Monday December 17, 2007

Bridging the Gap

The Dayton Early College Academy continues to make national news by bridging the gap between high school and college for urban youth.

Featured in the recently released book, Minding the Gap: Why Integrating High School with College Makes Sense and How to Do It, the Dayton Early College Academy continues to be nationally recognized as a leader in innovative education by helping urban youth achieve success in high school and go on to college.

Located on the University of Dayton campus through a partnership between the University and the Dayton Public Schools, DECA is a non-traditional charter high school with the singular focus of preparing urban students to succeed in college. Many of the students are from low-income families and will be the first generation to go to college.

"We have a lot of people coming in to see what we've done at DECA because we haven't just created a school that's operational, we've created an environment that's a model of best practices," said Thomas J. Lasley, dean of UD's School of Education and Allied Professions.

Established in 2003, DECA's evolution has been researched and closely scrutinized as an innovative education experiment by the Harvard Graduate School of Education in a June paper, and the KnowledgeWorks Foundation, reported on DECA's progress in two October reports. The New York Times reported twice on DECA's first graduating class earlier this year.

According to KnowledgeWorks the two reports, "Every Student Deserves a Legacy 2007: Real-life stories from the front lines of high school reform," and "To a Higher Degree: Real-life stories of progress in four early college high schools" focus on the true stories of students and explore "why it's so hard to change schools and how, despite the obstacles, change is taking place."

Lasley, one of the principal architects of DECA recently shepherded the school's transition into an independent charter school. And while Lasley said he appreciates the national attention the school continues to receive, he remains focused on the school's long-term success.

Although every member of DECA's first graduating class went on to college, financial challenges prompted the school's conversion from a public to a charter school. As a charter school, DECA is sponsored by the Dayton Public Schools but governed by an independent board of community leaders. UD provides support and academic oversight.

UD is one of only a handful of top-tier universities — and the only Catholic university — to operate a charter high school, according to the October 10 issue of Education Week, in a report on the University of Chicago's charter school.

The stakes are high: according to a Washington Post report this year, the general public believes national high school graduation rates are around 90 percent. However, the truth is much bleaker – only two out of three students actually graduate with their classmates.

This new involvement of private institutions in a traditionally public arena is a natural one for the University, which always been a leader in the Dayton community on issues such as neighborhood revitalization and economic development, Lasley said.

"UD is very much a part of Dayton. What happens to Dayton is going to happen to the University of Dayton. If Dayton has a dysfunctional school system with too few opportunities for academic advancement for the students, then this will ultimately impact UD. We don't want to see this happen to Dayton – to our community," he said.

DECA puts these ordinary urban students in a unique position ? the driver's seat for their future success.

"What people are seeing is that we've vested much more responsibility in the hands of the students," Lasley said.

"Our challenges at DECA are not just academic. We have to help students envision themselves as college students. Being the first in your family to go to college makes this more complex," said Judy Hennessey, DECA's principal. "We have some students who are the primary caretakers at home. For all practical purposes, they don't have parents – they are the parents."
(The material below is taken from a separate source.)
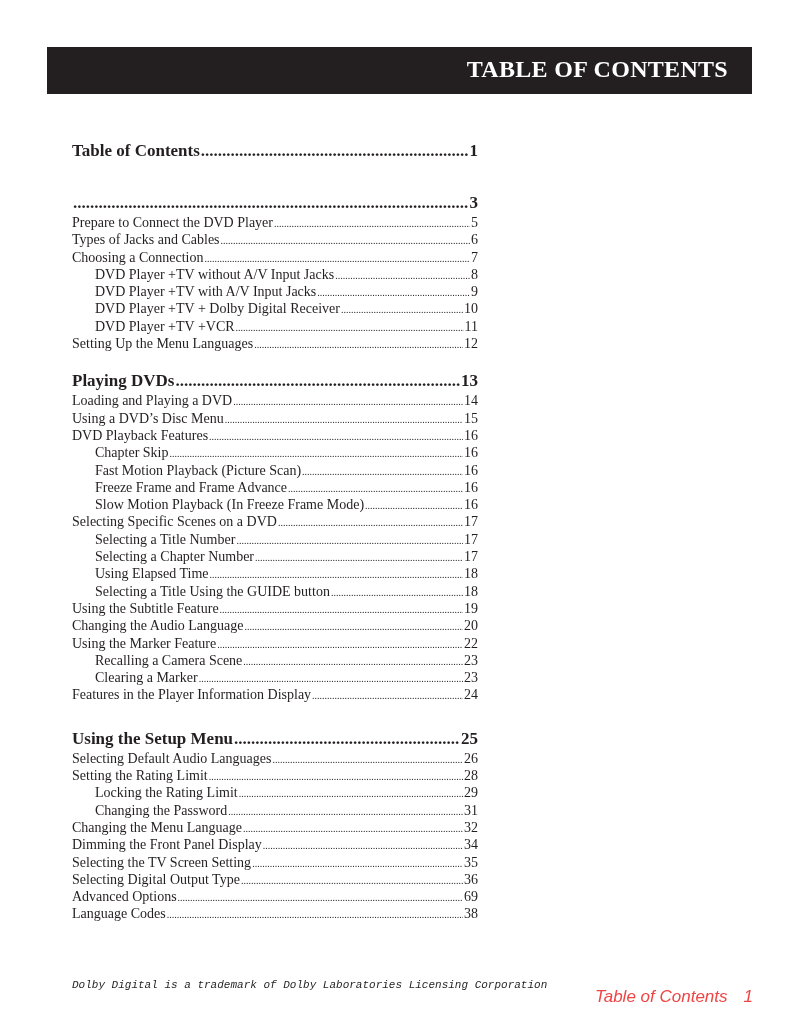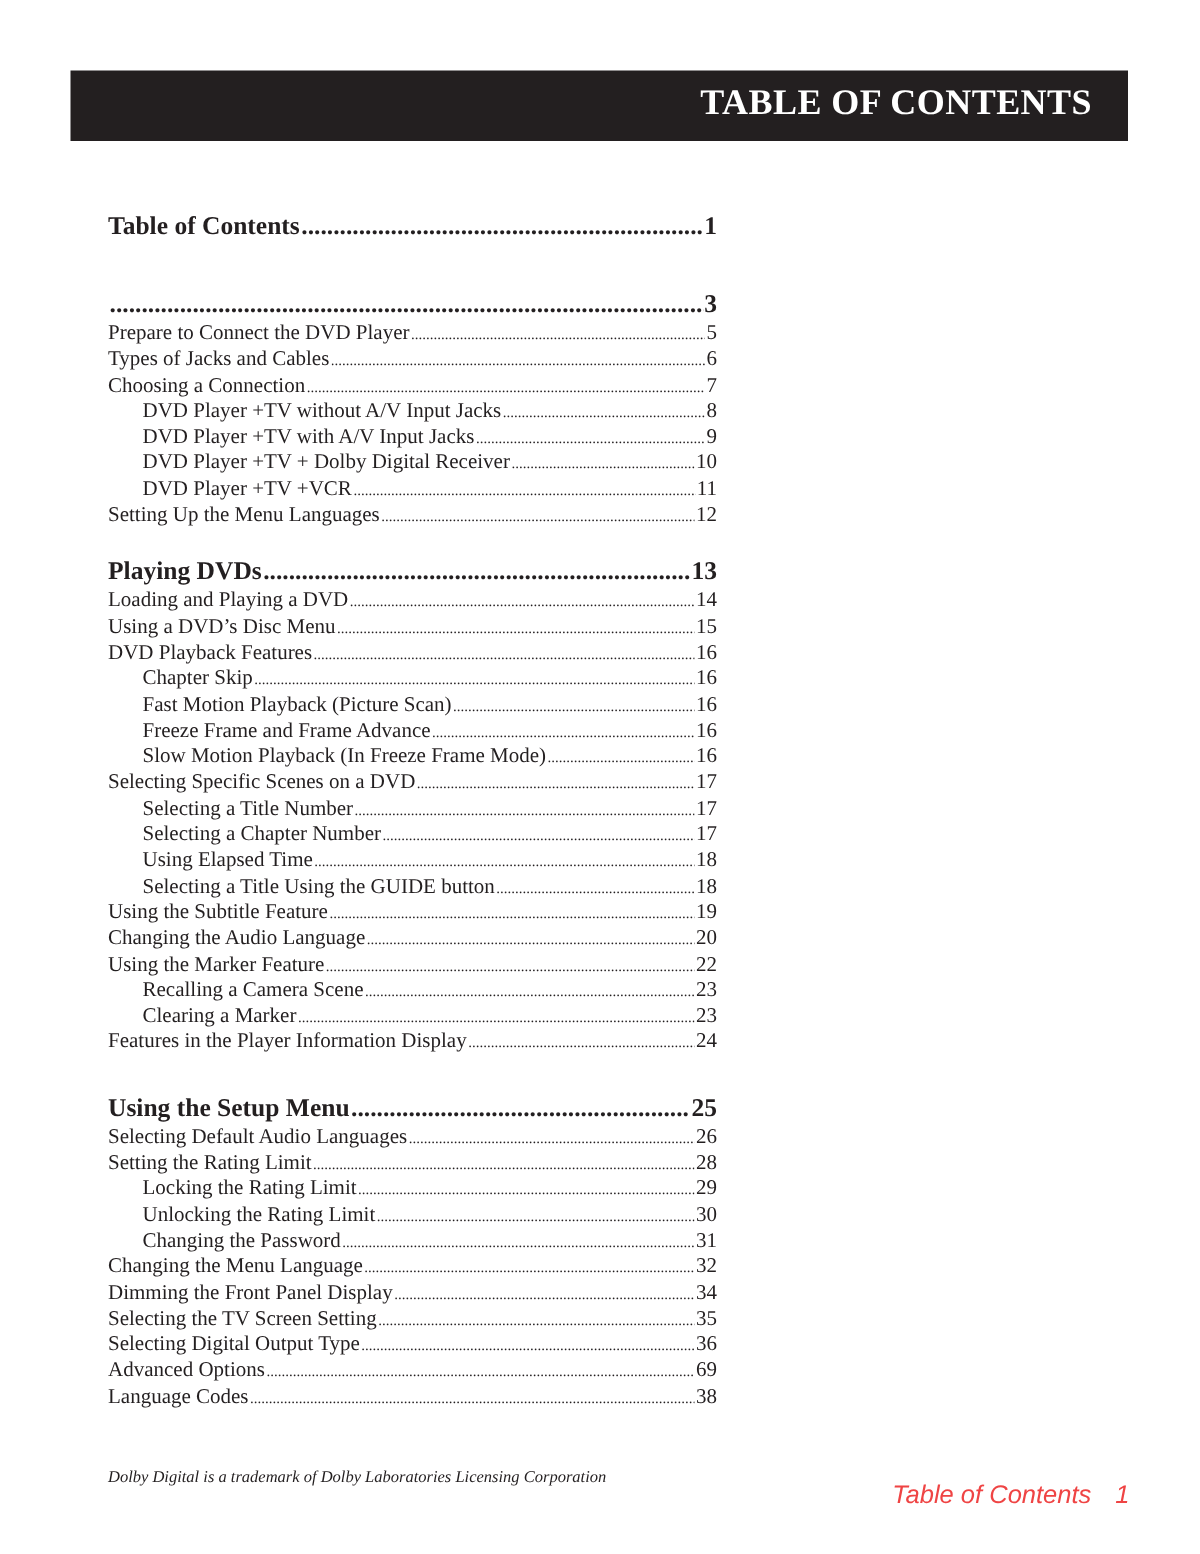"Unlocking the Rating Limit" div.row { html: <div> <span>Unlocking the Rating Limit</span> <span></span> <span>30</span> </div> -> none }
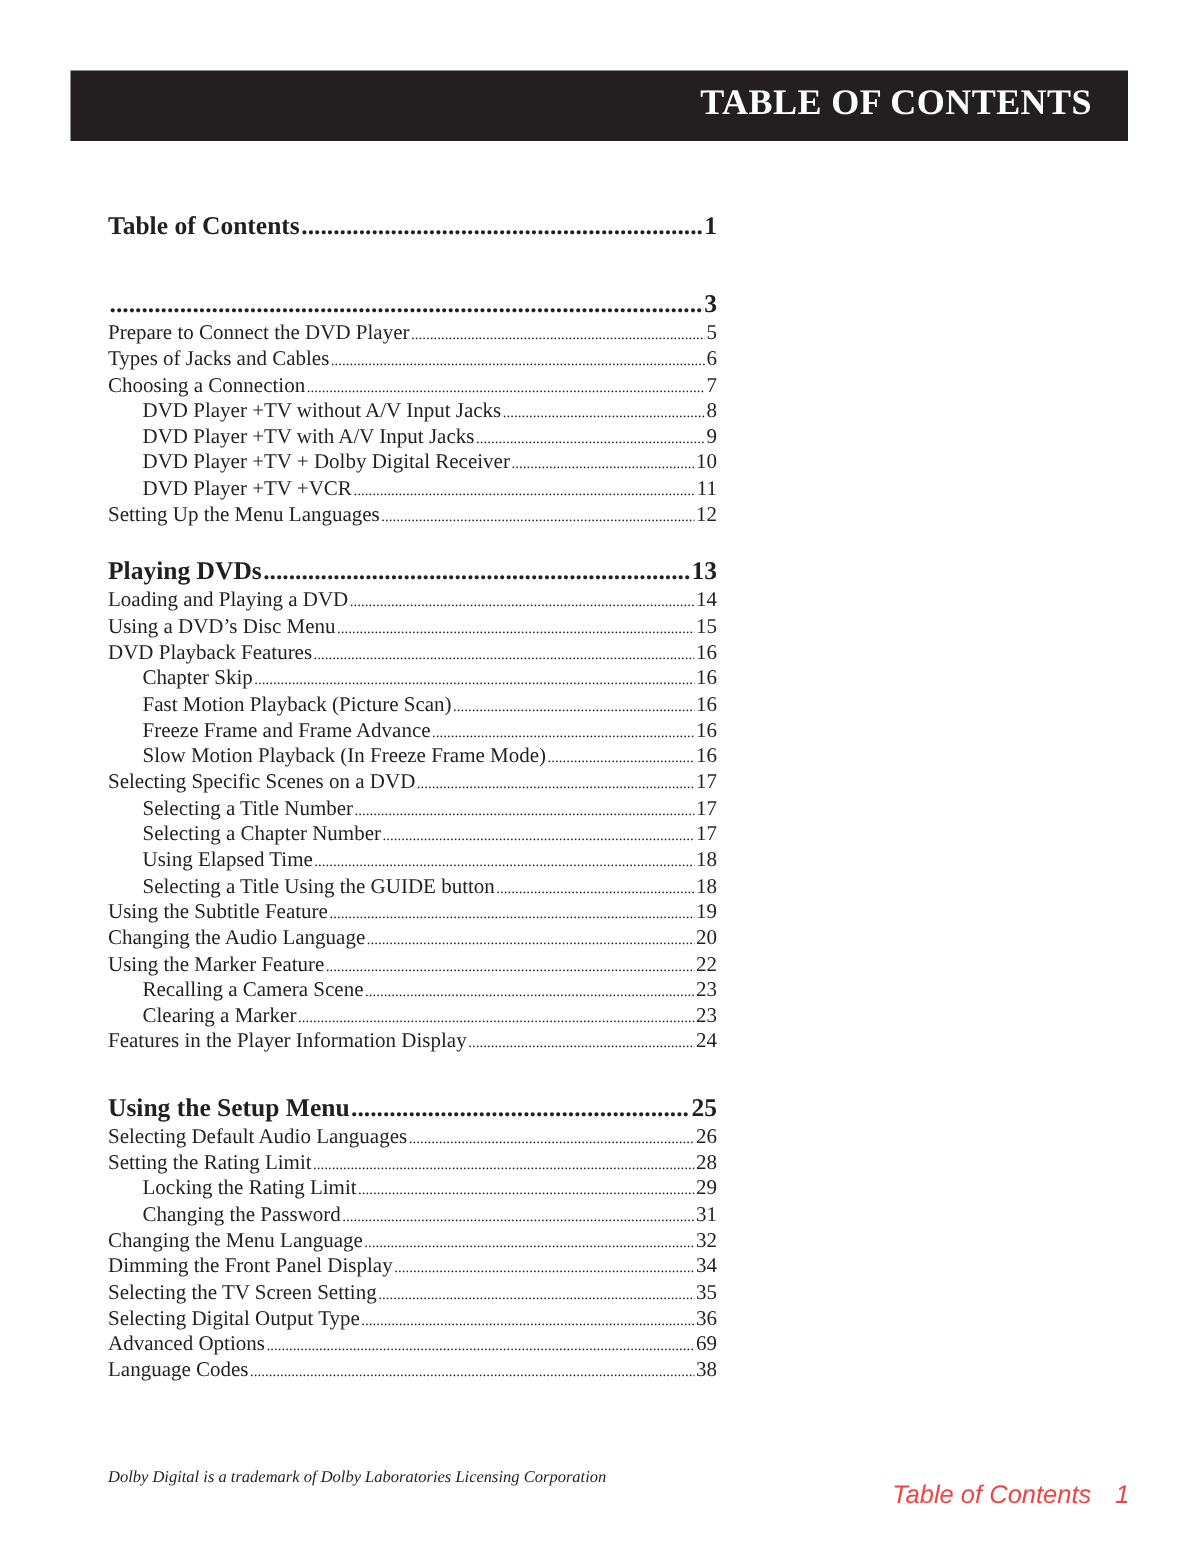"Dolby Digital is a trademark" .footnote { font-family: Liberation Serif, serif -> Liberation Mono, monospace }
Hennessey said DECA recognizes these special circumstances and builds on them, allowing students who were making crucial decisions at home to make informed decisions about their educations. They learn that college prep classes are important and they learn that the tools for success are within their reach.

Through DECA's innovative high school curriculum, students are prepared for college work and then take college classes at Sinclair Community College and UD. By the time they graduate from DECA, they understand they can succeed in college because they've already experienced that success, he said.

"I think my best day at DECA was graduation last year," said Lasley. "Every student who graduated from DECA decided to go to college. Knowing that some of these kids, without a shadow of a doubt, would never have gone to college without DECA. It's changed lives."